Flink SQL实时计算案例二

知识点:与维表join,开窗计算

消息模拟器

/**
 * @description loT解决方案之 多维度传感器数据分析
 * 模拟传感器采集上传服务
 * @author: ZhiWen
 * @create: 2020-05-25 11:26
 **/
public class MessageGenerator03 {
    /**
     *功能描述
     * 该工业客户拥有1千多台设备,分布在不同城市的多个厂区,每个设备上有10个不同种类传感器,这些传感器,大概每5秒采集并上传一份数据到日志服务(Log/SLS),每个采集点格式如下。
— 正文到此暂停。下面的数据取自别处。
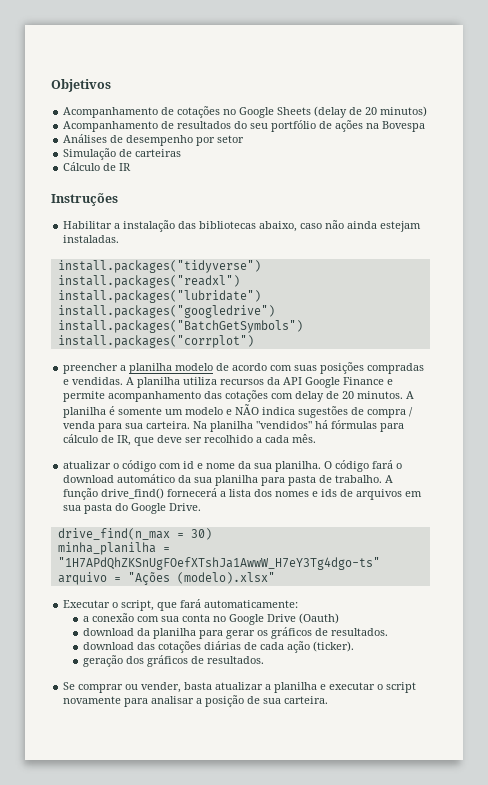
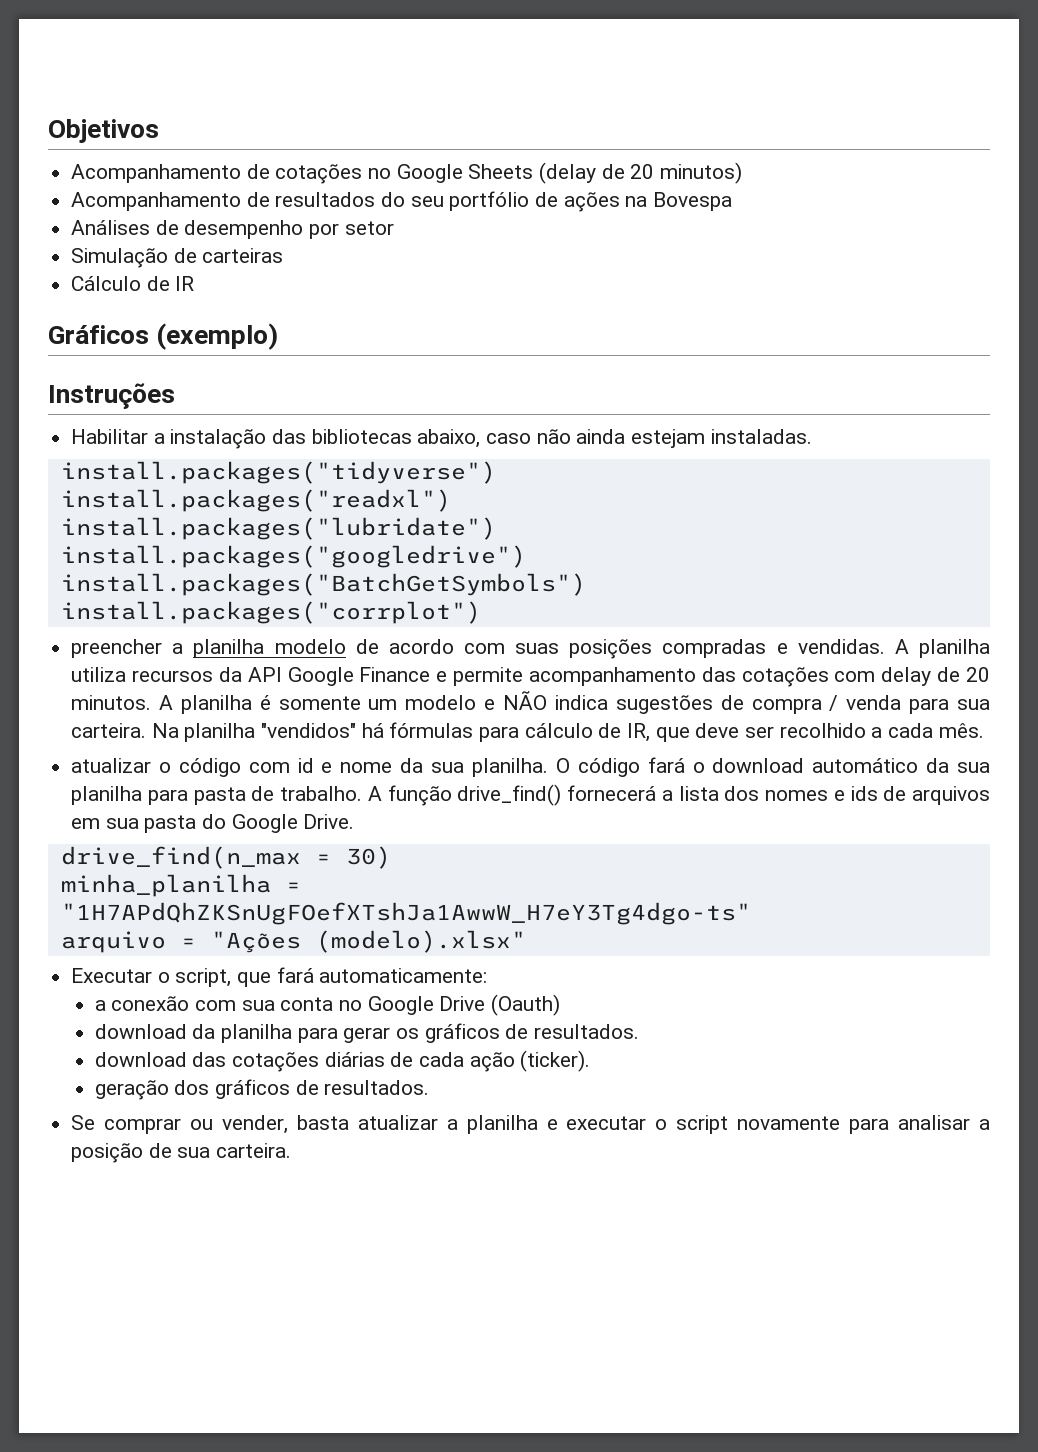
(132, 167) none -> [48,323,279,350] // Gráficos (exemplo)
     s_id	    s_value	        s_ts
     传感器ID	传感器当前值	发送时间
     同时,上述传感器分布在多个设备、多个厂区,用户在RDS上记录传感器、设备、厂区的分布维表,表格如下:

     s_id	    s_type	        device_id	factory_id
     传感器ID	传感器监控类型	设备ID	    厂区ID
     上述信息存放在RDS上,用户希望传感器上传的数据能够和上述数据关联,并将传感器数据按照设备归类每1分钟打平为一张宽表,表格如下:

     ts	    device_id	factory_id	device_temp	    device_pres
     时间	设备ID	    工厂ID	    设备温度	    设备压力

     为了简化不必要的逻辑,我们假定仅有两种类型的监控传感器,即温度和压力,以方便后续的计算,后续计算逻辑如下:
     1.筛选温度大于80的设备,并向下游触发告警。用户选择使用MQ作为消息触发源,也就是实时计算将温度大于80的设备过滤并投递给MQ,触发下游的用户定义的告警系统。
     2.将数据写出到在线OLAP系统中
     */

            /*
  {
    "sid": "t_xxsfdsad",
    "s_value": "85.5",
    "s_ts": "1515228763"
   }
*/



    /**传感器id*/
    private static String[] sid = new String[]{"t_china_10001","t_china_10002","t_china_10003","p_china_20001","p_china_20002","p_china_20003"};

    /**传感器当前值*/
    private static double[] sValue = new double[]{85.5,75.6,67.4,78.6,80.5,75.9,83.7,82.3,81.6,83.2,84.4};


    public static void main(String[] args) {




        //配置信息
        Properties props = new Properties();
        //kafka服务器地址
        props.put("bootstrap.servers", "172.24.103.8:9092");
        //设置数据key和value的序列化处理类
        props.put("key.serializer", StringSerializer.class);
        props.put("value.serializer", StringSerializer.class);
        //创建生产者实例
        KafkaProducer<String,String> producer = new KafkaProducer<>(props);



        Random random = new Random();
        while(true){

            Message03 message = new Message03();
            message.setS_id(sid[random.nextInt(sid.length)]);
            message.setS_value(sValue[random.nextInt(sValue.length)]);
            message.setS_ts(System.currentTimeMillis()/1000);


            String json = JSONObject.toJSONString(message);
            try {
                Thread.sleep(500);
            } catch (InterruptedException e) {
                e.printStackTrace();
            }

            ProducerRecord record = new ProducerRecord<String, String>("topic_sensor",json);
            //发送记录
            producer.send(record);
            System.out.println(json);


        }

    }

}

处理逻辑

import org.apache.flink.streaming.api.TimeCharacteristic;
import org.apache.flink.streaming.api.environment.StreamExecutionEnvironment;
import org.apache.flink.table.api.EnvironmentSettings;
import org.apache.flink.table.api.Table;
import org.apache.flink.table.api.java.StreamTableEnvironment;
import org.apache.flink.types.Row;

/**
 * @description loT解决方案之 多维度传感器数据分析
 * @author: ZhiWen
 * @create: 2020-05-25 11:15
 **/
public class MainAppSensor {
    /**
     *功能描述
     * 该工业客户拥有1千多台设备,分布在不同城市的多个厂区,每个设备上有10个不同种类传感器,这些传感器,大概每5秒采集并上传一份数据到日志服务(Log/SLS),每个采集点格式如下。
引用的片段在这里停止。